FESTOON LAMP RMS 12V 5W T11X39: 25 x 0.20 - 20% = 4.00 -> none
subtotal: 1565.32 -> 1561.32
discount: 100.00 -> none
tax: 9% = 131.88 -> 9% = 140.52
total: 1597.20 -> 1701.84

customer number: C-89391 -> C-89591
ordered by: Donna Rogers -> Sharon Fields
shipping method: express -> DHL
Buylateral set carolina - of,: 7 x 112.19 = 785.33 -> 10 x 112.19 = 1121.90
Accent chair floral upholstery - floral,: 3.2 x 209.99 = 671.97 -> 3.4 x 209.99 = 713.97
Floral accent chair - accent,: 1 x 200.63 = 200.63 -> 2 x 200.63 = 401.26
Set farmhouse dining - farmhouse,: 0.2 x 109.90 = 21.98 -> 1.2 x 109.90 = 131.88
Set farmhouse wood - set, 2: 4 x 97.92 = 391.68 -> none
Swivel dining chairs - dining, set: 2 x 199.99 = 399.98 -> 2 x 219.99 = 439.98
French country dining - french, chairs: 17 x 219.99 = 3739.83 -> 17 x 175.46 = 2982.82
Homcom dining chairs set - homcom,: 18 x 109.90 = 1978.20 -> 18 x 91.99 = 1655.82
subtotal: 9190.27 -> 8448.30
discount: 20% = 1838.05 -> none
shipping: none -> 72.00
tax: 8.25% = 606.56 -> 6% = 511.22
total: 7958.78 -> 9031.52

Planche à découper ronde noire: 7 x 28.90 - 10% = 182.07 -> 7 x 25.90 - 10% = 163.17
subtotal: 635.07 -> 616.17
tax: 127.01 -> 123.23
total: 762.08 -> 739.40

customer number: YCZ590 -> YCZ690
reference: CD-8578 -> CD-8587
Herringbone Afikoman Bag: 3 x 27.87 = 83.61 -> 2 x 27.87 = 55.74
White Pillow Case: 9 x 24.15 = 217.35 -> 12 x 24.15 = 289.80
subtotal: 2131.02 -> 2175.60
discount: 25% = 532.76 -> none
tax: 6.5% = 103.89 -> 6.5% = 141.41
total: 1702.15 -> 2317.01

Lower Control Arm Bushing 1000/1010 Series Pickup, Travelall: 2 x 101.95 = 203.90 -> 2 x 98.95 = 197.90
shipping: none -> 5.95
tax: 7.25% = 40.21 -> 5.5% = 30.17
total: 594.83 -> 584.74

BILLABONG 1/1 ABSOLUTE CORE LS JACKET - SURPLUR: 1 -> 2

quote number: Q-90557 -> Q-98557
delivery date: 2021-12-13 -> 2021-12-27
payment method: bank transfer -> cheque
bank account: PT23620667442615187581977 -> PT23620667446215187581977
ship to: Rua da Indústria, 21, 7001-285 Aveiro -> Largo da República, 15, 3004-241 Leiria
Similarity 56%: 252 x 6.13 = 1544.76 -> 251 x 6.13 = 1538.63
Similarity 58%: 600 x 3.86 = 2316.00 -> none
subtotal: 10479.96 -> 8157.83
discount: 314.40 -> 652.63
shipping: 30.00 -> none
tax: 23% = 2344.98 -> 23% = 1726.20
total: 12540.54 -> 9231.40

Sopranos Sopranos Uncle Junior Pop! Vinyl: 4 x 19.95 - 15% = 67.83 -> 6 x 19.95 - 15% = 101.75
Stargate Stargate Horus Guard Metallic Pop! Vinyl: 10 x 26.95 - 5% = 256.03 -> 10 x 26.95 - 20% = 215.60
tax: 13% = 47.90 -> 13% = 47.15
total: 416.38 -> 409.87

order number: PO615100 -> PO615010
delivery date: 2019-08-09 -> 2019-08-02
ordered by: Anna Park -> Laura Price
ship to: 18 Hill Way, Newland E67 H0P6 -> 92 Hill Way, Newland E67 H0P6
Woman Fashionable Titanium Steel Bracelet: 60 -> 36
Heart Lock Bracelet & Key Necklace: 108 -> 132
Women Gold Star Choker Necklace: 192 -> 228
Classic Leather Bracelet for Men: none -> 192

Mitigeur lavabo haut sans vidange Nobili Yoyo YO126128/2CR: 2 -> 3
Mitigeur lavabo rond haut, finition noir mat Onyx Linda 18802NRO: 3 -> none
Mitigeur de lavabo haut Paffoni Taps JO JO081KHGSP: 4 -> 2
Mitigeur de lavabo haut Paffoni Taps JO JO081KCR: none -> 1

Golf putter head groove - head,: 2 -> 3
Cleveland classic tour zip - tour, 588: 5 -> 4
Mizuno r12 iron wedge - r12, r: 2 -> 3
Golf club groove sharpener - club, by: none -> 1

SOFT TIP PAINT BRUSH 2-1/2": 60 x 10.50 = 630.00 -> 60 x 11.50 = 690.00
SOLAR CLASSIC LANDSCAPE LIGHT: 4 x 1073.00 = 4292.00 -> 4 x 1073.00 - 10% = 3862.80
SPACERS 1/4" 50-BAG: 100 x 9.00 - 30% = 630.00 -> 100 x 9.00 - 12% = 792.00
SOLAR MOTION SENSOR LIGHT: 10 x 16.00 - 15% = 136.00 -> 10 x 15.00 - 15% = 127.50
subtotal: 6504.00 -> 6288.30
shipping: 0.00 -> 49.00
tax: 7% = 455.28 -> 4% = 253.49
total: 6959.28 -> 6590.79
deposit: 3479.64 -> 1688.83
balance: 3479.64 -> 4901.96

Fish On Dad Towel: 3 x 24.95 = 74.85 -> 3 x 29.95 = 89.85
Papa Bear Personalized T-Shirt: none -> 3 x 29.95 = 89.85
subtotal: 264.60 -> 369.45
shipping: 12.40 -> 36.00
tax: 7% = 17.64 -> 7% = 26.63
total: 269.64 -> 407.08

____________________

Where the listing above has a line with "ship to: Rua", start there, and output every line exactly through the line with "Fish On Dad", which is also included.

[YOUR RESPONSE]
ship to: Rua da Indústria, 21, 7001-285 Aveiro -> Largo da República, 15, 3004-241 Leiria
Similarity 56%: 252 x 6.13 = 1544.76 -> 251 x 6.13 = 1538.63
Similarity 58%: 600 x 3.86 = 2316.00 -> none
subtotal: 10479.96 -> 8157.83
discount: 314.40 -> 652.63
shipping: 30.00 -> none
tax: 23% = 2344.98 -> 23% = 1726.20
total: 12540.54 -> 9231.40

Sopranos Sopranos Uncle Junior Pop! Vinyl: 4 x 19.95 - 15% = 67.83 -> 6 x 19.95 - 15% = 101.75
Stargate Stargate Horus Guard Metallic Pop! Vinyl: 10 x 26.95 - 5% = 256.03 -> 10 x 26.95 - 20% = 215.60
tax: 13% = 47.90 -> 13% = 47.15
total: 416.38 -> 409.87

order number: PO615100 -> PO615010
delivery date: 2019-08-09 -> 2019-08-02
ordered by: Anna Park -> Laura Price
ship to: 18 Hill Way, Newland E67 H0P6 -> 92 Hill Way, Newland E67 H0P6
Woman Fashionable Titanium Steel Bracelet: 60 -> 36
Heart Lock Bracelet & Key Necklace: 108 -> 132
Women Gold Star Choker Necklace: 192 -> 228
Classic Leather Bracelet for Men: none -> 192

Mitigeur lavabo haut sans vidange Nobili Yoyo YO126128/2CR: 2 -> 3
Mitigeur lavabo rond haut, finition noir mat Onyx Linda 18802NRO: 3 -> none
Mitigeur de lavabo haut Paffoni Taps JO JO081KHGSP: 4 -> 2
Mitigeur de lavabo haut Paffoni Taps JO JO081KCR: none -> 1

Golf putter head groove - head,: 2 -> 3
Cleveland classic tour zip - tour, 588: 5 -> 4
Mizuno r12 iron wedge - r12, r: 2 -> 3
Golf club groove sharpener - club, by: none -> 1

SOFT TIP PAINT BRUSH 2-1/2": 60 x 10.50 = 630.00 -> 60 x 11.50 = 690.00
SOLAR CLASSIC LANDSCAPE LIGHT: 4 x 1073.00 = 4292.00 -> 4 x 1073.00 - 10% = 3862.80
SPACERS 1/4" 50-BAG: 100 x 9.00 - 30% = 630.00 -> 100 x 9.00 - 12% = 792.00
SOLAR MOTION SENSOR LIGHT: 10 x 16.00 - 15% = 136.00 -> 10 x 15.00 - 15% = 127.50
subtotal: 6504.00 -> 6288.30
shipping: 0.00 -> 49.00
tax: 7% = 455.28 -> 4% = 253.49
total: 6959.28 -> 6590.79
deposit: 3479.64 -> 1688.83
balance: 3479.64 -> 4901.96

Fish On Dad Towel: 3 x 24.95 = 74.85 -> 3 x 29.95 = 89.85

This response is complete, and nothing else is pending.